Play and Review: Alas for the Awful Sea

I finally ran Alas for the Awful Sea (Storybrewers Roleplaying) at Big Bad Con. This is a game Powered by the Apocalypse, built to tell dramatic tales about the characters’ needs, feelings, and conflicts; it’s set in poor coastal villages of the British Isles during the 19th Century and includes elements of history, legend, and supernatural.

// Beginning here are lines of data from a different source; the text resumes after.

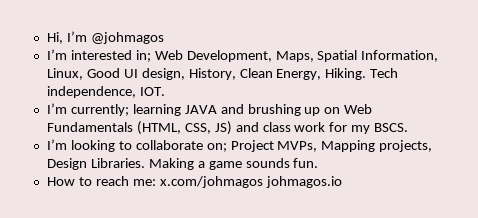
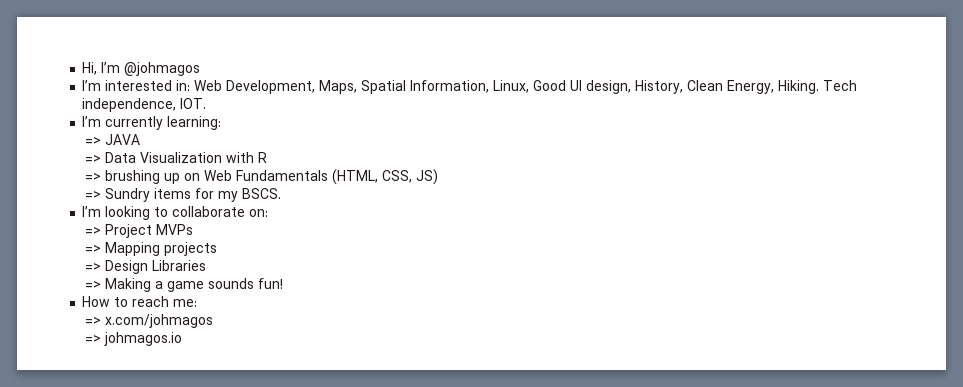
- I’m interested in; Web Development, Maps, Spatial Information, Linux, Good UI design, History, Clean Energy, Hiking.
+ I’m interested in: Web Development, Maps, Spatial Information, Linux, Good UI design, History, Clean Energy, Hiking.
- I’m currently; learning JAVA and brushing up on Web Fundamentals (HTML, CSS, JS) and class work for my BSCS.
+ I’m currently learning:
+ => JAVA
+ => Data Visualization with R
+ => brushing up on Web Fundamentals (HTML, CSS, JS)
+ => Sundry items for my BSCS.
- I’m looking to collaborate on; Project MVPs, Mapping projects, Design Libraries. Making a game sounds fun.
+ I’m looking to collaborate on:
+ => Project MVPs
+ => Mapping projects
+ => Design Libraries
+ => Making a game sounds fun!
- How to reach me: x.com/johmagos johmagos.io
+ How to reach me:
+ => x.com/johmagos
+ => johmagos.io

Created by Australian game designers Hayley Gordon and Veronica “Vee” Hendro, the game was funded through a successful Kickstarter campaign back in February 2017. I was really excited about the focused theme, the promise of a streamlined approach to PbtA, and the team of women and non-binary people putting together the main book and the digital stretch goals. Besides, I don’t have very many Australian role-playing games (I can’t think of anything except Hunter Planet right now…)

They delivered right when promised and this beautiful book arrived in time for me to prep a game for Big Bad Con. It fit well, since I had decided to run only games made by women and non-binary people.

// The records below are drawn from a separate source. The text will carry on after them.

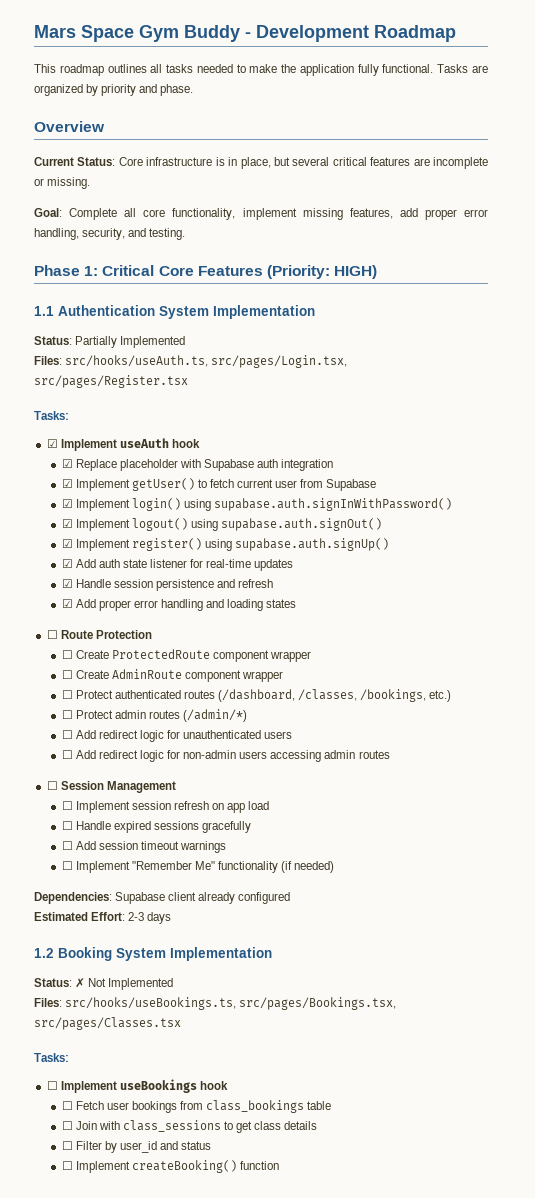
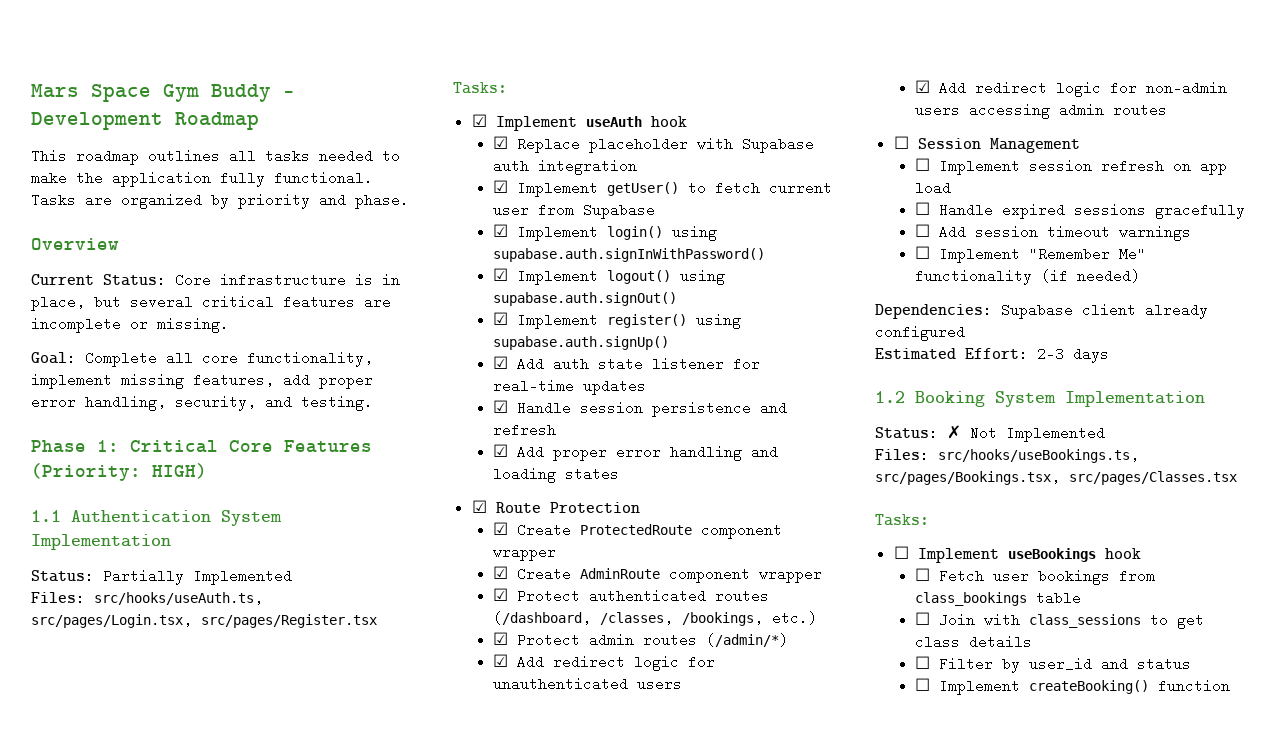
- ☐ Route Protection
+ ☑ Route Protection
- ☐ Create ProtectedRoute component wrapper
+ ☑ Create ProtectedRoute component wrapper
- ☐ Create AdminRoute component wrapper
+ ☑ Create AdminRoute component wrapper
- ☐ Protect authenticated routes (/dashboard, /classes, /bookings, etc.)
+ ☑ Protect authenticated routes (/dashboard, /classes, /bookings, etc.)
- ☐ Protect admin routes (/admin/*)
+ ☑ Protect admin routes (/admin/*)
- ☐ Add redirect logic for unauthenticated users
+ ☑ Add redirect logic for unauthenticated users
- ☐ Add redirect logic for non-admin users accessing admin routes
+ ☑ Add redirect logic for non-admin users accessing admin routes

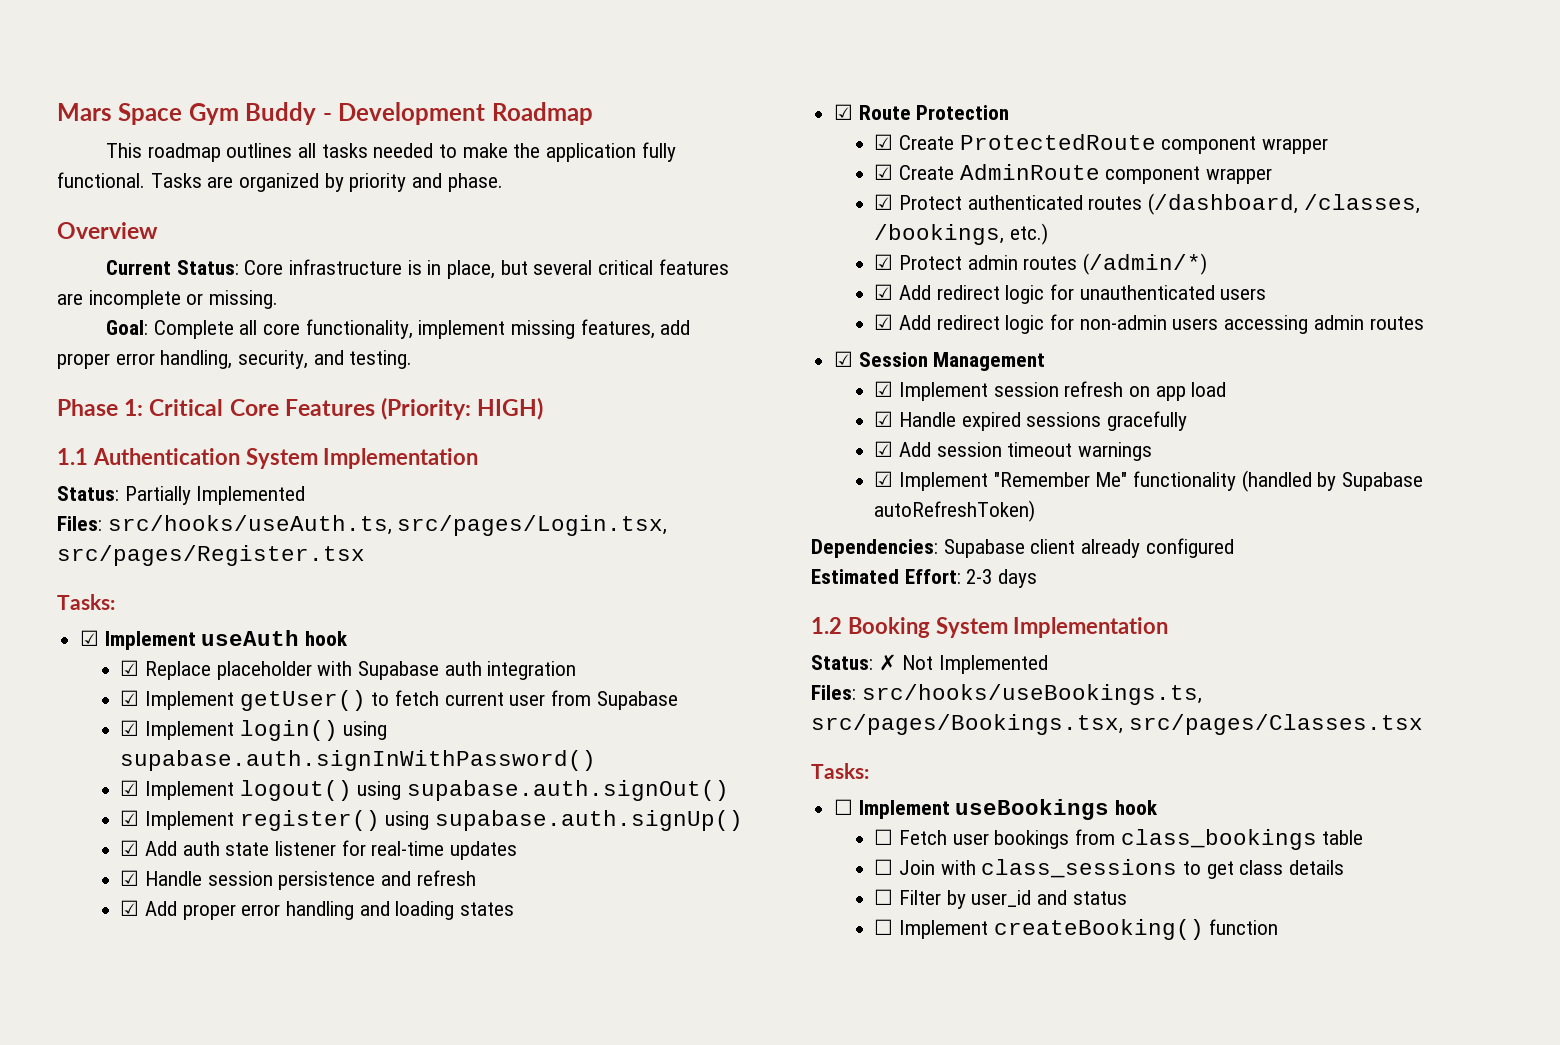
- ☐ Session Management
+ ☑ Session Management
- ☐ Implement session refresh on app load
+ ☑ Implement session refresh on app load
- ☐ Handle expired sessions gracefully
+ ☑ Handle expired sessions gracefully
- ☐ Add session timeout warnings
+ ☑ Add session timeout warnings
- ☐ Implement "Remember Me" functionality (if needed)
+ ☑ Implement "Remember Me" functionality (handled by Supabase autoRefreshToken)

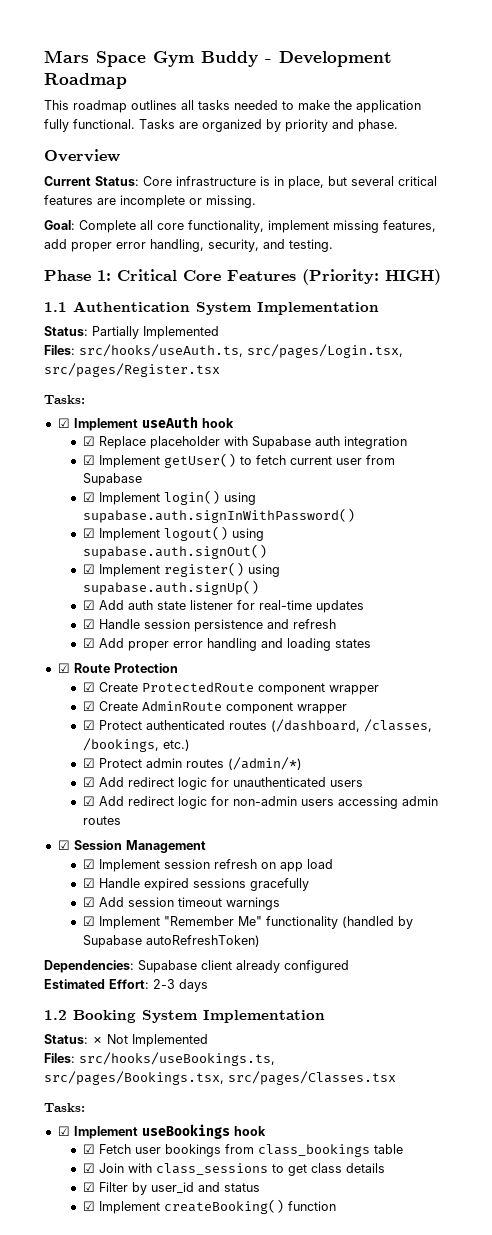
- ☐ Implement useBookings hook
+ ☑ Implement useBookings hook
- ☐ Fetch user bookings from class_bookings table
+ ☑ Fetch user bookings from class_bookings table
- ☐ Join with class_sessions to get class details
+ ☑ Join with class_sessions to get class details
- ☐ Filter by user_id and status
+ ☑ Filter by user_id and status
- ☐ Implement createBooking() function
+ ☑ Implement createBooking() function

So here is a description of how I prepare the adventure, how it turned out in play, and finally a review of the game itself.

Whaler hove down for repairs


Preparation started with a thorough reading of the rule book. Sometimes when you try a new game you want to jump right to specific points like character creation, special moves, etc. However, I recommend reading PbtA games from cover to cover, because it’s never just a simple re-skinning like, say in most Savage Worlds or  GURPS books.

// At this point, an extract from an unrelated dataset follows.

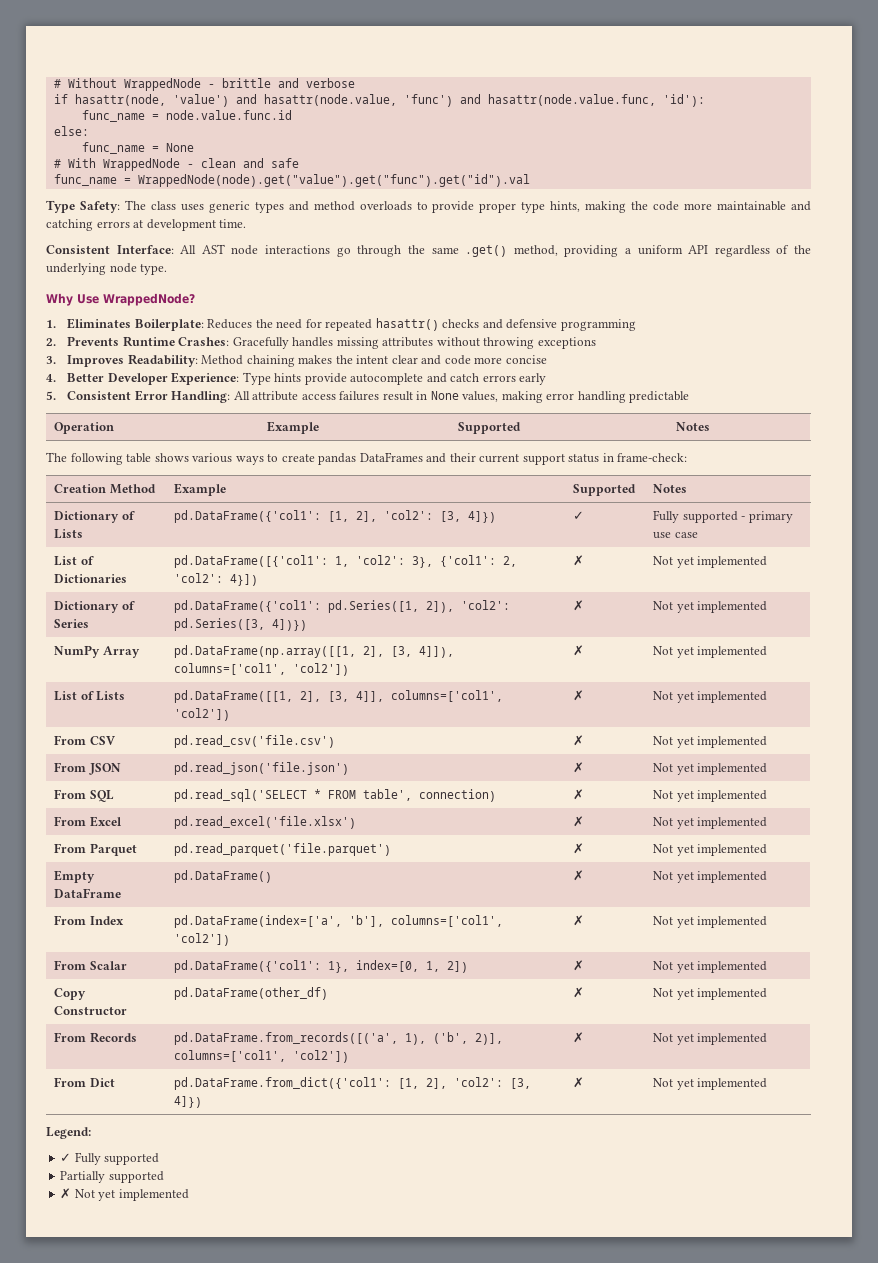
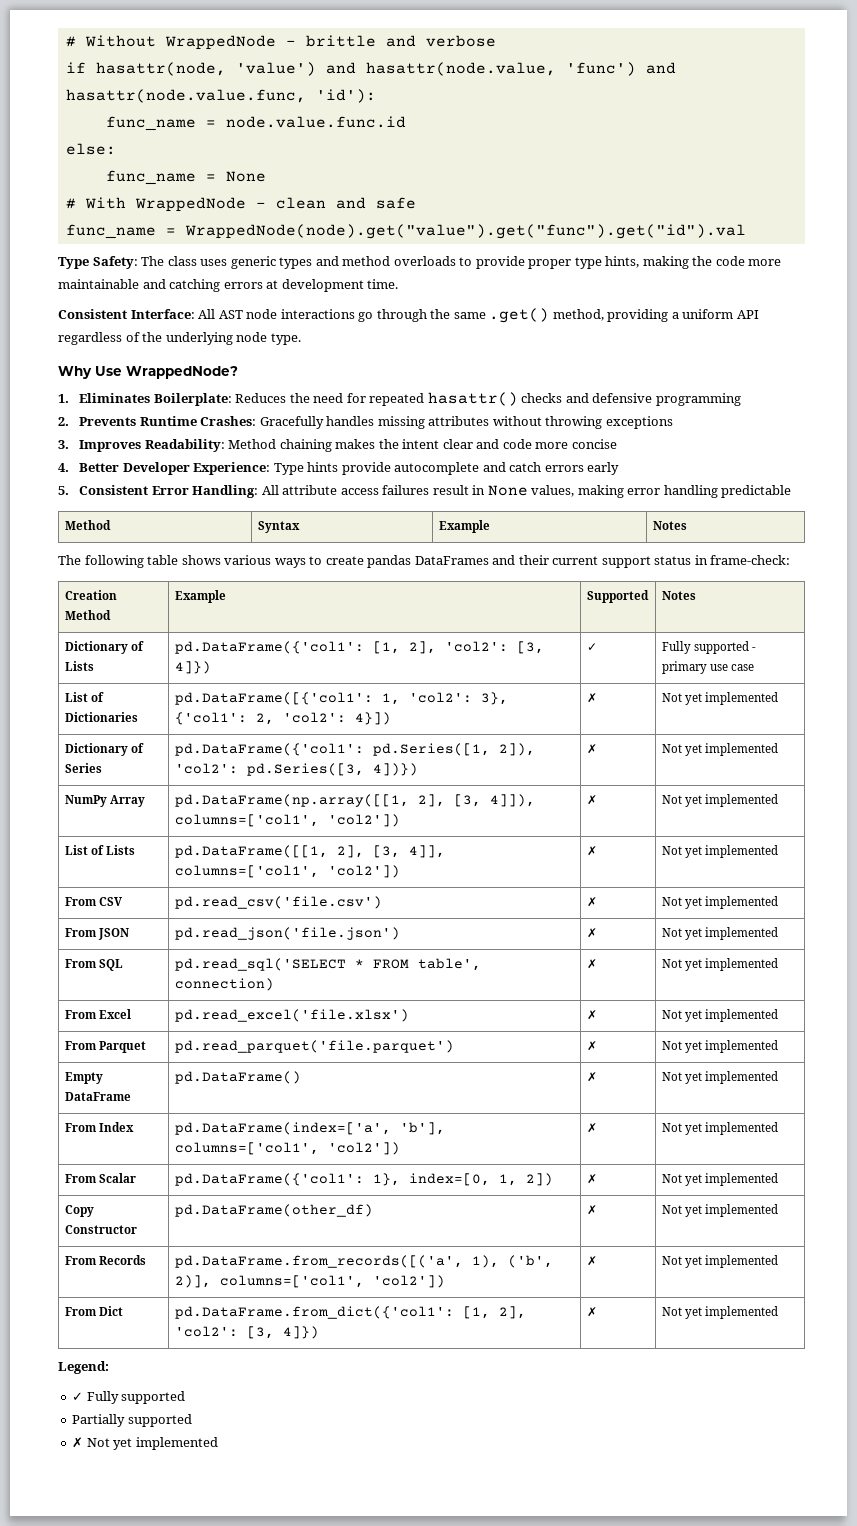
- Operation | Example | Supported | Notes
+ Method | Syntax | Example | Notes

So yes, I read Alas for the Awful Sea as if it was a novel. It gave me a good overview of the setting and flavour as envisioned by the authors, as well as a sense of the type of action and drama the game is made for.

Storybrewers Roleplaying had also delivered some of the digital stretch goals, including some scenarios, so I decided to use the first, “The Tides of Man.” (They continued to deliver right on time!) This is a sort of Moby Dick-like premise: an old mariner has gone missing, leaving notes on a terrible whale he calls Mythic. For various reasons, the protagonists investigate and probably go chase the Mythic whale.

This and other adventures for Alas are very well set up, just the way I like them: some characters and their motivations, some locations and what you can learn there, some ideas for encounters, and broad-brush sketches of how the adventure might unfold, but the resolution left open. This is perfect for PbtA games in general, and for my preferred game-mastering style.

Most of my preparation consisted of carefully reading the rule book and adventure, and researching the setting (British Isles in the 1830s), topic (sailing and whaling), and legends (famous whales that inspired Moby Dick and similar literature, such as Mocha Dick, the Tay Whale, etc..) I prepared a couple of pages of notes such as typical descriptions of ships and whales, questions for character creation, etc.

I selected a few period images to help players visualize the setting, and created handouts based on the text of the adventure—everyone likes handouts, right? Finally, I collected character images from a variety of sources such as period engravings, vintage photographs, and open source portraits. I tried to offer gender and ethnic diversity, while sticking to what I know of the period.

Finally, I contacted the players who had signed up (Big Bad Con GMs receive their players’ contact info) and warned them that the scenario I was running would contain structural misogyny, racism, etc., descriptions of whaling, animal cruelty, and references to family domestic violence, but also that I would be using safety tools (Lines and Veils, X-card, and Script Change.)

Whaling—up close and personal


At the event itself, I had three players: Manuel, Ariel, and Jacob (a fourth had to cancel at the last minute—I missed you, Sandy!) Three or four is a good number for this sort of intense, player-game.

I went over the rules, setting, and safety tools. Everyone had played in some PbtA games before, so the rules overview was easy. I could readily see that the players were interested in the setting and had some familiarity with the period background.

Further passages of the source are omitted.